Speaking of D.J.'s freeloaders, Max is having the classic middle-child dilemma: He's always getting beaten by his older brother and doesn't get nearly as much attention as the baby of the family does. He feels neglected and ignored. As a fellow middle child, I would like to say, "Welcome to the Jan Brady Club. Our current president is Lady Edith Grantham and the vice president is the character Tina Yothers played on Family Ties whose name I can't bother Googling. Our fashion icon is Denise Huxtable."
Stephanie knows better than anyone how tough this is, so she asks Jackson to let Max win once in awhile. After all, she is still pissed that D.J. always beat her at Twister when they were kids. Jackson agrees, but then Max is mad that he didn't win on his own and Stephanie has to give him a pep talk that somehow involves Marky Mark's Calvin Klein billboard, which is something I definitely feel like Googling.
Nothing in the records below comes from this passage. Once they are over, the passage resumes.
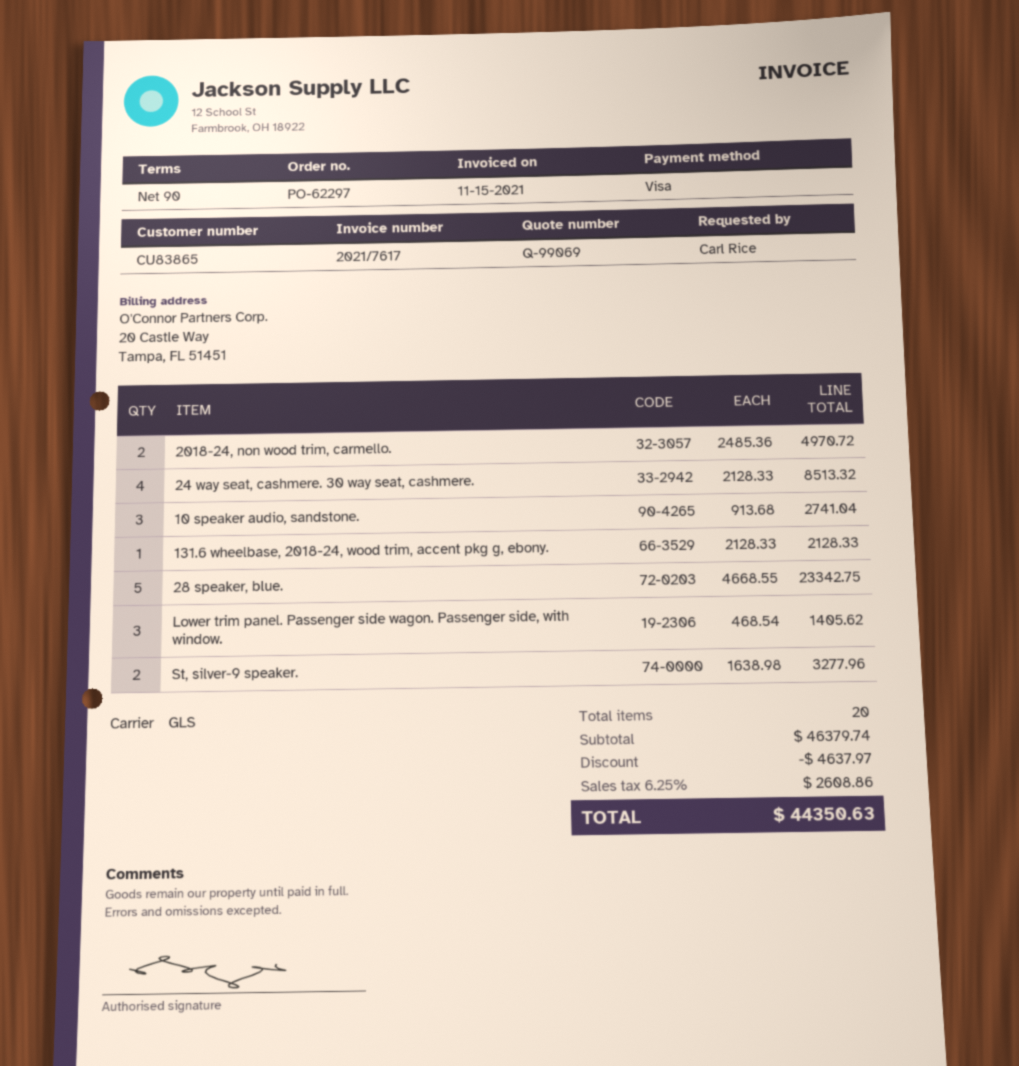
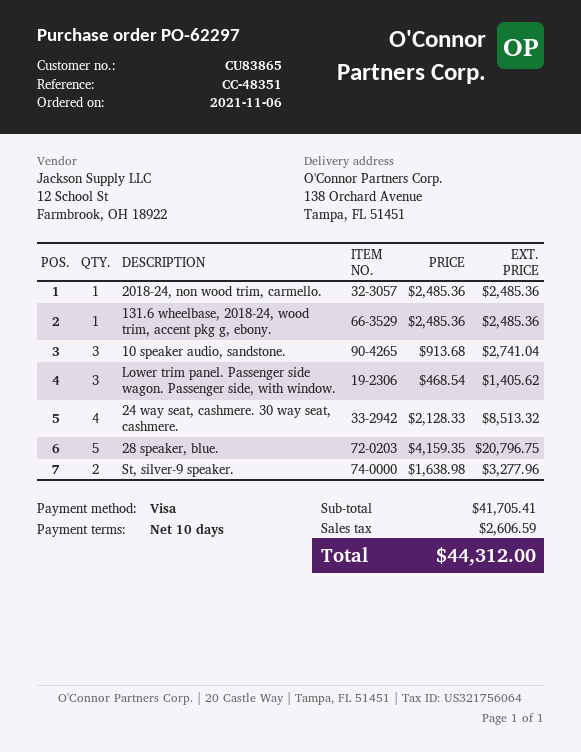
payment terms: 90 days -> 10 days
2018-24, non wood trim, carmello.: 2 x 2485.36 = 4970.72 -> 1 x 2485.36 = 2485.36
131.6 wheelbase, 2018-24, wood trim, accent pkg g, ebony.: 1 x 2128.33 = 2128.33 -> 1 x 2485.36 = 2485.36
28 speaker, blue.: 5 x 4668.55 = 23342.75 -> 5 x 4159.35 = 20796.75
subtotal: 46379.74 -> 41705.41
discount: 4637.97 -> none
tax: 2608.86 -> 2606.59
total: 44350.63 -> 44312.00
Now, a few notes on Max and Spencer's Jenga game. Why are they using blocks that look like they were excavated from Stonehenge? That is the world's largest Jenga set. It's like Jenga, the Maria Sharapova edition. Also, when Max thinks he won, he does a celebratory dance and takes off his shirt. All the women in the audience scream, like when a hot guy on the show takes off his shirt. This is the part of the program where Chris Hansen comes out and catches an entire studio full of child predators in one fell swoop.
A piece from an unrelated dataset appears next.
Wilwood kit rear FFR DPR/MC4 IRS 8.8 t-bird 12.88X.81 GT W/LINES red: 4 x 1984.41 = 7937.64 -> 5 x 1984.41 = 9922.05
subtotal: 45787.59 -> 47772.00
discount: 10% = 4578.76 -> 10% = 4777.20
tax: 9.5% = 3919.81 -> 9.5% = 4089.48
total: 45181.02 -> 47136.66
Anyway, Stephanie is sick of always losing and wants to prove to Max that one day he'll be able to best his siblings, so she gets out the old Twister mat and challenges D.J. to a rematch. (Was this episode sponsored by Milton Bradley or something?) Just like Ginger Rogers, D.J. has to do everything Stephanie does, but backwards and in heels. D.J. wins and all is right in a world where middle children always get the short end of the stick (except on Downton Abbey, winner of the Neglected Middle Children's Association of America Show of the Year award five years running). What sort of lesson does this teach children? Your siblings will always be better than you, so why bother trying? Just get a job at McDonald's and hope that, one day, you can afford a bus ticket to Corpus Christi for the world's saddest vacation?
D.J. is the latest bachelorette, as Stephanie and Kimmy Gibbler so accurately observe, going out on two dates with two different guys and then deciding which one wins her heart forever. Going into this I was definitely #TeamSteve but afterwards I think I'm #TeamGoOnTinderThereMustBeSomethingBetterOutThere. Steve definitely takes the wrong tack by bringing D.J. back to their high school to remind her of all the old times they had together. Fuller House loves wallowing in the past like I love a Nutella crêpe with strawberries, but this is the wrong way to start a relationship.
Then, he cooks her Steve Burgers because he is only capable of doing two things: being absolutely adorable and eating a lot. Somehow, this turns into the scene from Ghost with them singing badly to each other. Gosh, everything about this episode makes me want to take a jillion Ambien and wake up in a future where all TV shows are dead and we're just plugged into VR pornography until the day we die of sexy exhaustion.
D.J. thinks this is a great date, but now I just want to see her make out with Hunky Vet Matt way more than my beloved Steve. The one thing Steve had going for him is that he had fun with D.J. and her whole family, something that Hunky Vet Matt never quite wants to do. That's one reason to go with Steve, I guess. For a mother as neglectful as D.J. Fuller, she's going to need some extra help.